Equivale parallelamente al pericolo della sistematica liquidazione da parte statunitense ed europea dell'Agenzia delle Nazioni Unite per il soccorso e il lavoro dei rifugiati (UNRWA).

Tutto questo avviene mentre l'Europa si mobilita per i profughi ucraini (rispettando la diversa natura del conflitto tra Palestina e Ucraina ovviamente) e facilita lo spostamento di 200mila nuovi coloni ebrei dall'Ucraina alla Palestina. Nessun aiuto dall'alleato Stato ebraico per ridurre il numero di nuovi profughi palestinesi rapinati da bande che ogni giorno si insediano nelle loro case e costruiscono colonie sulle loro terre. L'Europa si accontenta di esprimere la sua preoccupazione!

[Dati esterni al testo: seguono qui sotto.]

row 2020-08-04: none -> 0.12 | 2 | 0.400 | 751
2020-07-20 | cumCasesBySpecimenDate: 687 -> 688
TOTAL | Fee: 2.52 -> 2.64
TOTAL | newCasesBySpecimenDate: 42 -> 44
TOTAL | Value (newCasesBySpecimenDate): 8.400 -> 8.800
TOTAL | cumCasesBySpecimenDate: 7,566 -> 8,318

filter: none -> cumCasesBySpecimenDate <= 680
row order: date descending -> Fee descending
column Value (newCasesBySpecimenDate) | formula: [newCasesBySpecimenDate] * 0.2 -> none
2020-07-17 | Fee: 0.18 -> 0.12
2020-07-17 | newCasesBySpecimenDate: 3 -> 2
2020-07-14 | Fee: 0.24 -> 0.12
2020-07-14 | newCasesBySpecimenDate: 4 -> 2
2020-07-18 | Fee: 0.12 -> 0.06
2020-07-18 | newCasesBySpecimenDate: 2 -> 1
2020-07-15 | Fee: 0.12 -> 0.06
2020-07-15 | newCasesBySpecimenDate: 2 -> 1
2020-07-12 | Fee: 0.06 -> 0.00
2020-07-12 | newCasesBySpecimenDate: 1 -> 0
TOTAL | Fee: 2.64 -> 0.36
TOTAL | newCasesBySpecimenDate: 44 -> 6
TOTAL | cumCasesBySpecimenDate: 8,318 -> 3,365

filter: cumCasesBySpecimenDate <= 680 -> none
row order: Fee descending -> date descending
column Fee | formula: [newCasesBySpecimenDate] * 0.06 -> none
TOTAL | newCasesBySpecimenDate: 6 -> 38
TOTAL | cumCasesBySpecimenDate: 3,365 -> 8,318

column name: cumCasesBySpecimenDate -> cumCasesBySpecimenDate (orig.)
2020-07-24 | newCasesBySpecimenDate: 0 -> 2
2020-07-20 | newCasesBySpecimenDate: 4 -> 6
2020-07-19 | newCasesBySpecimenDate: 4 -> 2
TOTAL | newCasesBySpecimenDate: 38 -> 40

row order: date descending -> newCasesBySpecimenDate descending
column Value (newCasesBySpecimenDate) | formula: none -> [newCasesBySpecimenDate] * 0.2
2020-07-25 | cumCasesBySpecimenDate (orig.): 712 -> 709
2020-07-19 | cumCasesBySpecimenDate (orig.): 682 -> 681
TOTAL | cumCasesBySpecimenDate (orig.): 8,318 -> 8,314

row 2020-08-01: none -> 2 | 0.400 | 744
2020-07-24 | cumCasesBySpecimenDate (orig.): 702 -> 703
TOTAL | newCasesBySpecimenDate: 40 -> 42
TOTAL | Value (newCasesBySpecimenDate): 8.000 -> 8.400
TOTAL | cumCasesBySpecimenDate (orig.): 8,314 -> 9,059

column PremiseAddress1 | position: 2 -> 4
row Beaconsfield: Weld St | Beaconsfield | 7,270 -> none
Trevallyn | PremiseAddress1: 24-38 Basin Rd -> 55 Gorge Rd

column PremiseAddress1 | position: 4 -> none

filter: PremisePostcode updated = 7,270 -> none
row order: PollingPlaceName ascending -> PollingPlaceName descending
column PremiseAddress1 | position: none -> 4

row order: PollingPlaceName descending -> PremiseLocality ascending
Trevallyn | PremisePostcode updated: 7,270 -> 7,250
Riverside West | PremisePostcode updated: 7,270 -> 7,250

Si può dedurre dalla proposta di Koopmans, il chiaro sforzo europeo di voler separare il binario libanese da quello siriano in qualsiasi negoziato proposto e di voltare pagina una volta e per tutte.

Lo rivelano anche i continui sforzi francesi per ostacolare qualsiasi progresso delle relazioni ufficiali tra Beirut e Damasco.

Tuttavia, la cosa più pericolosa nell'attuale approccio occidentale è la conferma dell'abbandono europeo della natura del conflitto esistenziale tra i proprietari della terra e il progetto sionista. L'insistenza sulla normalizzazione dell'esistenza di una colonia di insediamento estranea e razzista sulla terra della Palestina è un errore di calcolo del livello raggiunto dal conflitto in questa fase.

Da Oslo fino ad oggi, tutte le presunte limitazioni agli insediamenti sono fallite, e la sovranità israeliana è stata dichiarata su Gerusalemme e sul Golan occupato. La pericolosa espansione degli insediamenti in Cisgiordania dimostra la chiara incapacità occidentale di far rispettare alcuna regola al nemico, anche all'interno degli stessi accordi di Oslo.

Fino a quando l'Autorità Palestinese andrà avanti a proporre al popolo palestinese dei negoziati privi di credibilità?

Le proposte europee di “soluzione finale” non sono nuove, a cominciare dalle proposte di sistemazione per il Sud di Kofi Annan, dopo la liberazione del 2000, poi dopo il 2005 e nel 2011 con l'inizio della guerra in Siria. Tutte queste proposte hanno ricevuto la stessa risposta dalla resistenza libanese.

Lo scenario delle operazioni quasi quotidiane contro l'occupazione in Cisgiordania, i diari della battaglia della “Spada di Gerusalemme” nell'interno occupato, la forza militare raggiunta dalla resistenza in Libano e la continua preparazione per la battaglia decisiva, sono risposte sufficienti alla forma dell'unica "soluzione finale" disponibile. Lo smantellamento di Israele e il ritorno dei sionisti nei loro paesi d'origine, ovviamente, non ha nulla a che fare con la soluzione proposta dall'occidente.